On January 4, 1994 KUBOTA filed two motions. One prayed for dismissal of the case on
the ground of improper venue (said motion being set for hearing on January 11, 1994).
The other prayed for the transfer of the injunction hearing to January 11, 1994 because
its counsel was not available on January 10 due to a prior commitment before another
court.

KUBOTA claims that notwithstanding that its motion to transfer hearing had been
granted, the Trial Court went ahead with the hearing on the injunction incident on
January 10, 1994 during which it received the direct testimony of UNIMASTERS'
general manager, Wilford Chan; that KUBOTA's counsel was "shocked" when he learned
of this on the morning of the 11th, but was nonetheless instructed to proceed to cross-
examine the witness; that when said counsel remonstrated that this was unfair, the
Court reset the hearing to the afternoon of that same day, at which time Wilford Chan
was recalled to the stand to repeat his direct testimony. It appears that cross-
examination of Chan was then undertaken by KUBOTA's lawyer with the "express
reservation that ** (KUBOTA was) not (thereby) waiving and/or abandoning its motion
to dismiss;" and that in the course of the cross-examination, exhibits (numbered from 1
to 20) were presented by said attorney who afterwards submitted a memorandum in
lieu of testimonial evidence.[2]

On January 13, 1994, the Trial Court handed down an Order authorizing the issuance of
the preliminary injunction prayed for, upon a bond of P2,000,000.00.[3] And on
February 3, 1994, the same Court promulgated an Order denying KUBOTA's motion to
dismiss. Said the Court:
"The plaintiff UNIMASTERS Conglomeration is holding its principal place of
business in the City of Tacloban while the defendant ** (KUBOTA) is holding its
principal place of business in Quezon City. The proper venue therefore pursuant to
Rules of Court would either be Quezon City or Tacloban City at the election of the
plaintiff. Quezon City and Manila (sic), as agreed upon by the parties in the
Dealership Agreement, are additional places other than the place stated in the
Rules of Court. The filing, therefore, of this complaint in the Regional Trial Court
in Tacloban City is proper."

Both orders were challenged as having been issued with grave abuse of discretion by
KUBOTA in a special civil action of certiorari and prohibition filed with the Court of
Appeals, docketed as CA-G.R. SP No. 33234. It contended, more particularly, that (1)
the RTC had "no jurisdiction to take cognizance of ** (UNIMASTERS') action
considering that venue was improperly laid," (2) UNIMASTERS had in truth "failed /to
prove that it is entitled to the ** writ of preliminary injunction;" and (3) the RTC gravely
erred "in denying the motion to dismiss."[4]

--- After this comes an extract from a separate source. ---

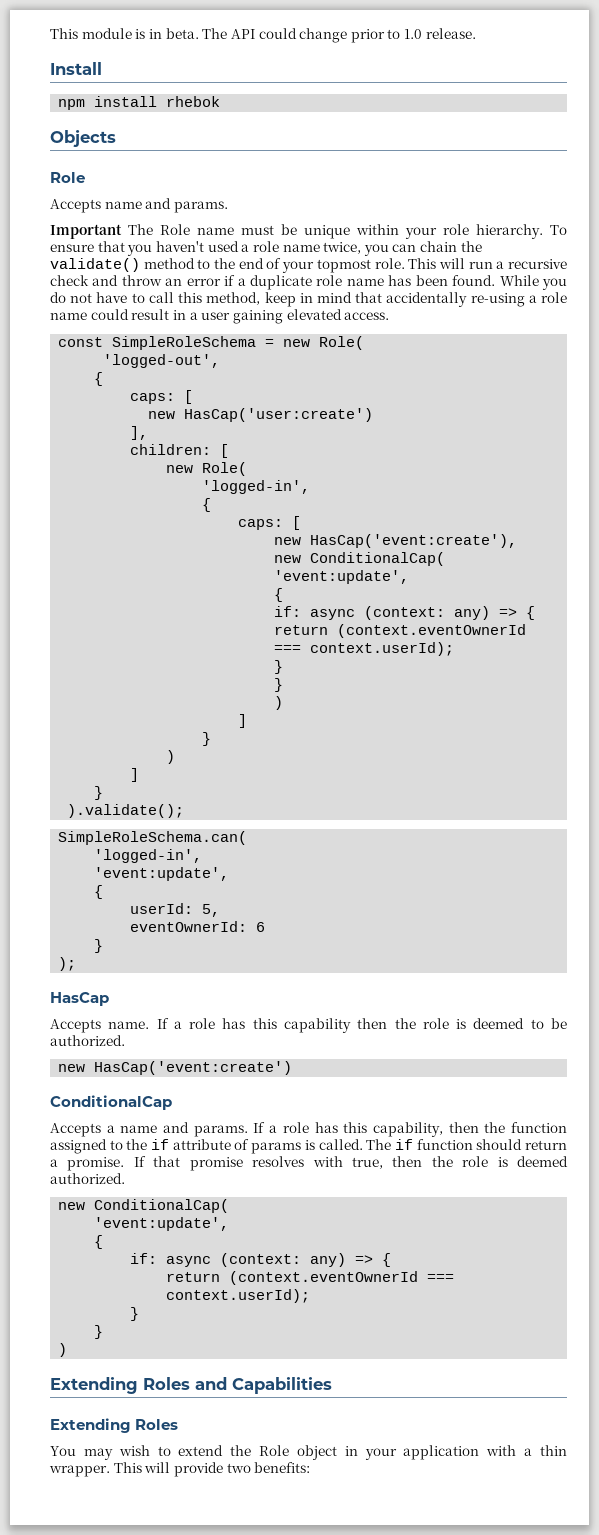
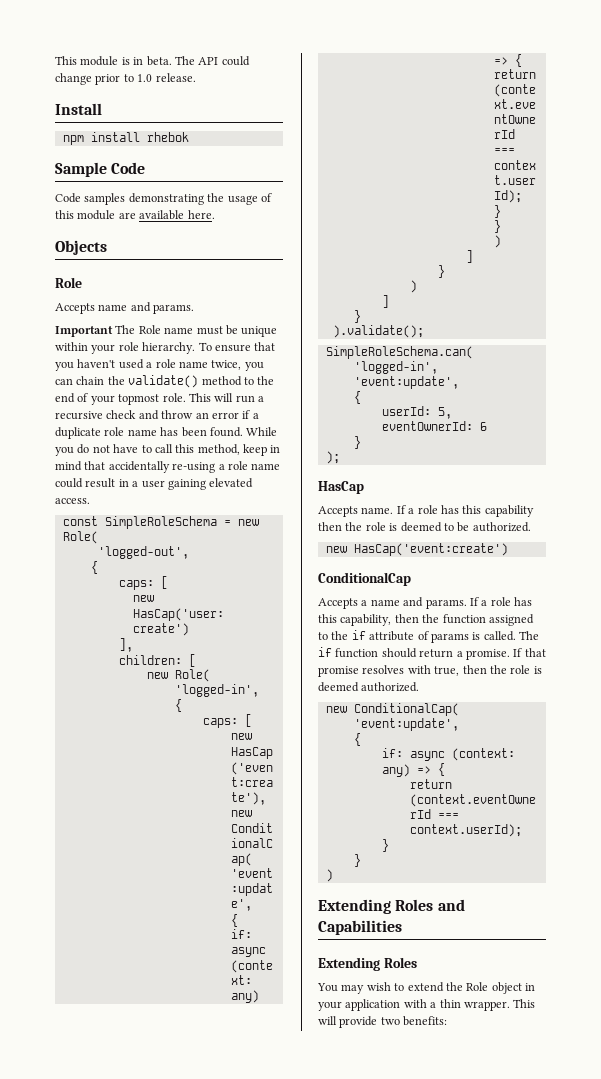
(221, 101) none -> [55,162,146,177] [55,193,272,205] [55,210,215,220] // Sample Code // Code samples demonstrating the usage of this module are available here.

The Appellate Court agreed with KUBOTA that -- in line with the Rules of Court[5] and
this Court's relevant rulings[6] -- the stipulation respecting venue in its Dealership
Agreement with UNIMASTERS did in truth limit the venue of all suits arising
thereunder only and exclusively to "the proper courts of Quezon City."[7] The Court also
held that the participation of KUBOTA's counsel at the hearing on the injunction
incident did not in the premises operate as a waiver or abandonment of its objection to
venue; that assuming that KUBOTA's standard printed invoices provided that the venue
of actions thereunder should be laid at the Court of the City of Manila, this was
inconsequential since such provision would govern "suits or legal actions between
petitioner and its buyers" but not actions under the Dealership Agreement between
KUBOTA and UNIMASTERS, the venue of which was controlled by paragraph No. 7
thereof; and that no impediment precludes issuance of a TRO or injunctive writ by the
Quezon City RTC against METROBANK-Tacloban since the same "may be served on the
principal office of METROBANK in Makati and would be binding on and enforceable
against, METROBANK branch in Tacloban."

After its motion for reconsideration of that decision was turned down by the Court of
Appeals, UNIMASTERS appealed to this Court. Here, it ascribes to the Court of Appeals
several errors which it believes warrant reversal of the verdict, namely:[8]
1) "in concluding, contrary to decisions of this ** Court, that the agreement on
venue between petitioner (UNIMASTERS) and private respondent (KUBOTA)
limited to the proper courts of Quezon City the venue of any complaint filed arising
from the dealership agreement between ** (them);"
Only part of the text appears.